Mata bulat itu menatap Emil yang menaikkan alisnya. Tika langsung sadar dan membekap mulutnya.
"Makanya, jangan buru-buru masuk. Kita masuk bareng." Tika mengangguk tanda setuju.
Emil memimpin berjalan di depan dengan Tika membuntuti Emil tepat di belakangnya sambil meremas bagian belakang kemeja Emil karena gugup. Ia takut dengan apapun yang akan di hadapi di dalam rumahnya sendiri.
Belum sempat Emil menginjakkan kaki di teras rumah, pintu terbuka lebar. Tika semakin mengeratkan cengkeraman tangannya di baju Emil.
"Eh, ada Emil. Ayah, Emil ternyata, Yah." Sahut suara itu. Sosok lain juga muncul di belakang. Beliau ternyata Pak Fauzan.
"Tante Nur? Kapan datang, Tan?" Emil bergerak cepat menyongsong Buk Nur dan menyalami tangannya.
Ha? Ibu udah datang?
"Tadi sore, Mil."
"Ibu? Kok, di rumah? Bukannya Ibu pulang tiga hari lagi?" Kening Tika mengernyit saat Buk Nur tergopoh-gopoh hendak memeluk anak perempuan satu-satunya
"Ini anak bikin cemas saja. Ke mana saja kamu sih, Kak? HP ditinggal, rumah nggak dikunci, taman berantakan. Hampir saja Ayah nelepon polisi. Si Adek nangis, khawatir kakaknya kenapa-kenapa." Buk Nur semakin mengeratkan rangkulannya. Tika balas memeluk ibunya dengan penuh penyesalan.
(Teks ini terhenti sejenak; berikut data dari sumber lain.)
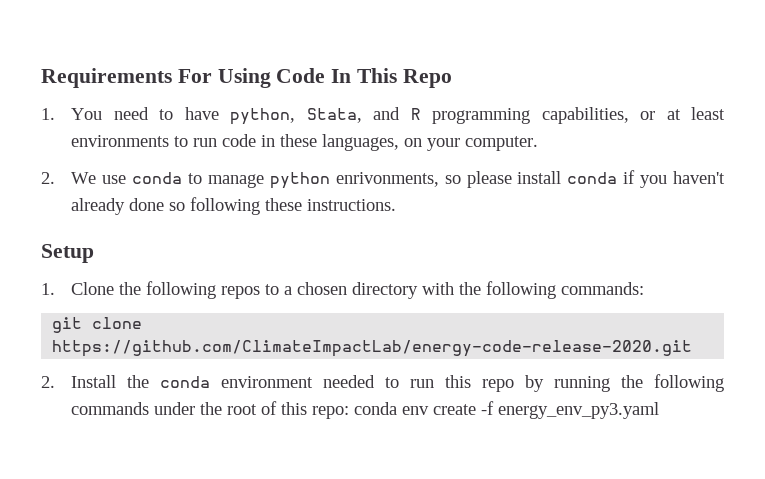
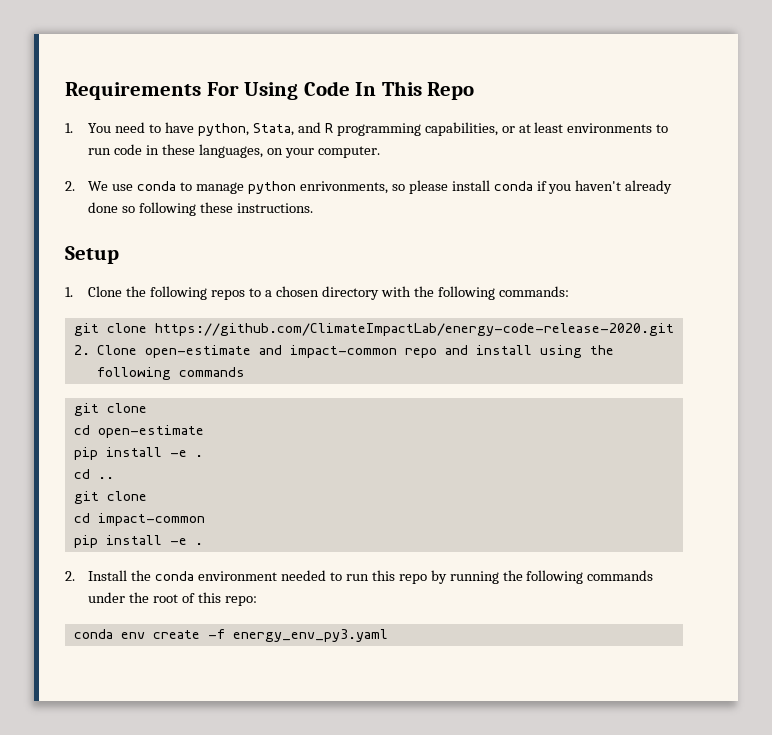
+ 2. Clone open-estimate and impact-common repo and install using the following commands
+ git clone
+ cd open-estimate
+ pip install -e .
+ cd ..
+ git clone
+ cd impact-common
+ pip install -e .
- 2. Install the conda environment needed to run this repo by running the following commands under the root of this repo: conda env create -f energy_env_py3.yaml
+ 2. Install the conda environment needed to run this repo by running the following commands under the root of this repo:
+ conda env create -f energy_env_py3.yaml

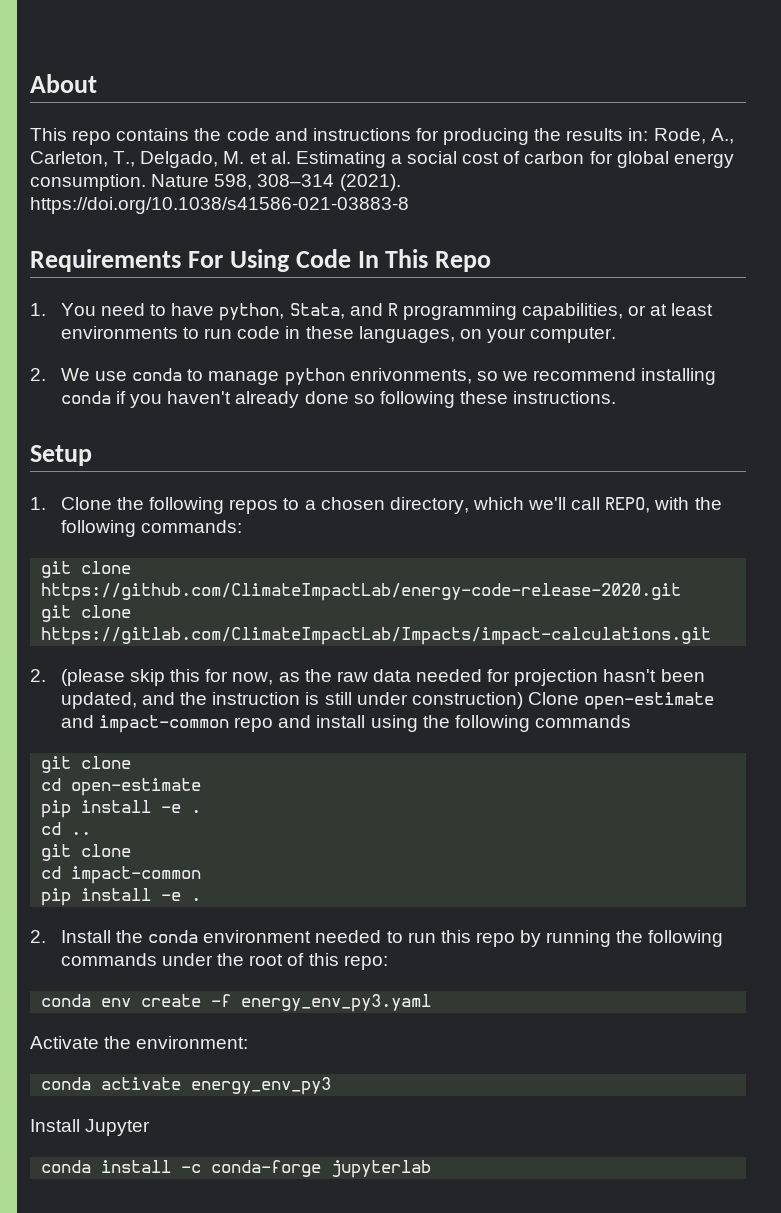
+ About
+ This repo contains the code and instructions for producing the results in: Rode, A., Carleton, T., Delgado, M. et al. Estimating a social cost of carbon for global energy consumption. Nature 598, 308–314 (2021). https://doi.org/10.1038/s41586-021-03883-8
- 2. We use conda to manage python enrivonments, so please install conda if you haven't already done so following these instructions.
+ 2. We use conda to manage python enrivonments, so we recommend installing conda if you haven't already done so following these instructions.
- 1. Clone the following repos to a chosen directory with the following commands:
+ 1. Clone the following repos to a chosen directory, which we'll call REPO, with the following commands:
- 2. Clone open-estimate and impact-common repo and install using the following commands
+ git clone https://gitlab.com/ClimateImpactLab/Impacts/impact-calculations.git
+ 2. (please skip this for now, as the raw data needed for projection hasn't been updated, and the instruction is still under construction) Clone open-estimate and impact-common repo and install using the following commands
+ Activate the environment:
+ conda activate energy_env_py3
+ Install Jupyter
+ conda install -c conda-forge jupyterlab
"Maafin Kakak, Bu. Tadi Kakak kecelakaan waktu–"
"Apa?!" Buk Nur segera menarik dirinya melihat keadaan Tika. "Kecelakaan? Kamu nggak apa-apa, Kak?" Raut wajah Buk Nur berganti cemas saat memeriksa satu per satu bagian tubuh Tika.
"Bu, Ibu. Sebentar, tunggu dulu." Tika memegang bahu ibunya agar segera menghentikan kegiatan scanning atas dirinya.
"Kakak cuma luka di jari, Bu." Ia mengangkat telunjuknya yang sudah dibalut kain kasa dan perban coklat. Tika melirik sebentar ke Emil yang sedang tersenyum manis melihat interaksi mereka. "Trus Bang Emil yang bawa Tika ke IGD."
Buk Nur mencerna dengan seksama kata demi kata yang dilontarkan putrinya. Mata beliau mengamati anaknya dan Emil bergantian.
"Beneran cuma jari, Nak?"
"Iya, Bu."
Sayangnya Tika terlanjur melihat senyum cibiran dan rolling eye-nya Emil dan itu membuat Tika mesti menahan pembalasannya yang tak bisa langsung terlaksana.
"Kak Tikaaa–"
"Mbuuul–" Tika merentangkan tangan bersiap menerima pelukan dan beban berat adik bungsunya yang sedikit over weight untuk umurnya yang baru 14 tahun.
Si bungsu menjatuhkan tubuhnya ke pelukan Tika. Hampir saja Tika terjungkal ke belakang kalau saja Emil tidak menahan punggungnya.
"Kamu iteman ya, Dek. Bagus. Biar tambah macho, Dek. Tinggal ngilangin lemak di pipi sama pinggang kamu aja." Kali ini Ikal tidak peduli dengan bercandaan kakaknya.
"Kakak kok ngilang? Kata Bunda Kakak nggak bisa ditelepon. Ikal pikir Kakak diculik." Suara sedih Ikal teredam di bahunya.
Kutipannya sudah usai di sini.